March 2018 | 1026 words | 4-minute read
Data should be seen as a strategic asset and, as with oil, there is much to be distilled from it.
When I joined Tata Consultancy Services 30 years ago, data resided in large mainframes, in the sanctum sanctorum of the IT department. Hardly anyone had access to these machines. Data was collected and stored in neat rows and columns. Only a certain number of reports could be run on the type of data collected, and that seemed to satisfy business functions.
Data is not so well behaved today. It floods through our servers in multiple formats. Users of the internet alone generate 2.5 quintillion bytes of data each day. There is more data coming from different gadgets and from people. Genomes, for instance, are a big data source. Valuable insights are buried in the text, audio and visual data emerging from diverse sources. This is a big challenge, but with each passing year, we are able to handle data better and use it meaningfully. A few examples:
The digital twin
Manufacturing operations are fairly well automated today. However, automation systems deployed across the enterprise are not completely integrated. Optimising operations to meet targets still depends on the knowledge, skill and intuition of plant engineers. Let us take the case of emission control in a thermal power plant. The plant control system enables the tweaking of several parameters that impact emissions: coal flow, air flow, temperature or pressure. A boiler commissioning expert, after conducting a number of tests on the boiler for a given type of coal, determines the most suitable operating conditions for controlling emissions. If the type of coal changes, it becomes necessary to carry out dozens of tests on the boiler. This is an expensive, time-consuming effort.
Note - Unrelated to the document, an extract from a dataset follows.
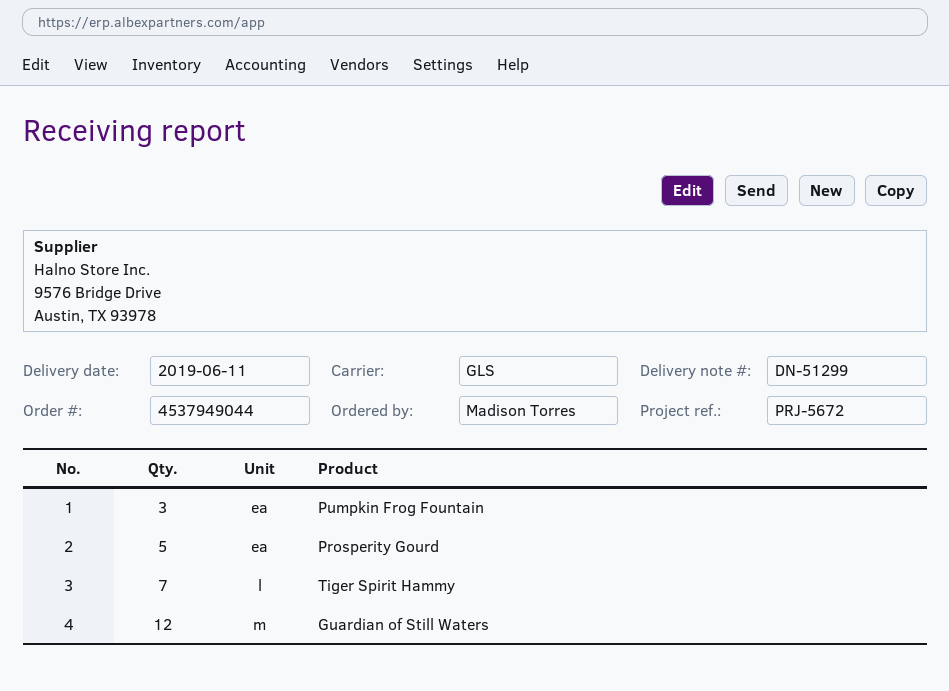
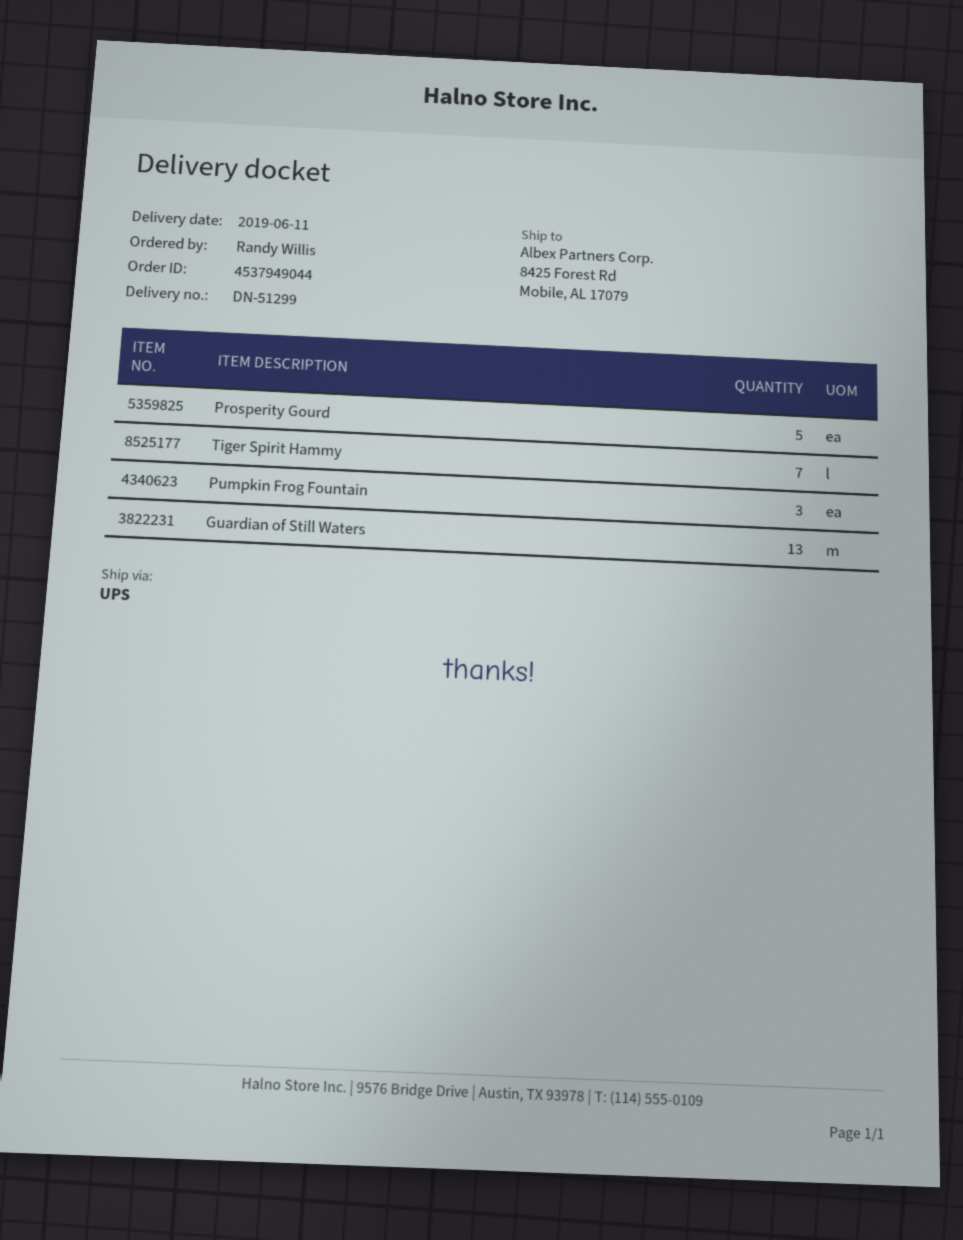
ordered by: Madison Torres -> Randy Willis
shipping method: GLS -> UPS
Guardian of Still Waters: 12 -> 13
Creating a digital replica of the boiler or the whole power plant using past data from operations, will be useful to run various scenarios and determine the best conditions for new types of coal. The digital twin runs in tandem with the physical entity and keeps learning from the data, through advanced artificial intelligence (AI) algorithms. This helps the organisation run fewer tests, reduce efforts in analysing the results, and thus create savings.
New material matters
The World Steel Association states that there are about 3,500 grades of steel. And yet, there are new requirements from various industries for new grades: the automobile industry is looking for advanced high-strength steels that are lighter, the medical industry asks for martensitic steel for precision instruments, and so on. To create materials according to customer requirements involves many types of data, and many teams working closely together.
‘Integrated computing materials engineering’ (ICME) is a method that brings together key players: the materials engineer, the researcher, product developer, manufacturing engineer, and design and application engineers. A central digital platform helps them collaborate and exchange data, information and knowledge from different systems. The platform has building block models for a variety of foundational engineering design problems and the knowledge pertaining to their design processes: product components, materials, manufacturing processes, physics-based simulation models, models learnt from data, etc. It is trained to make simulations easy to run. A well-designed ICME platform drastically reduces the time and effort spent and creates better quality material.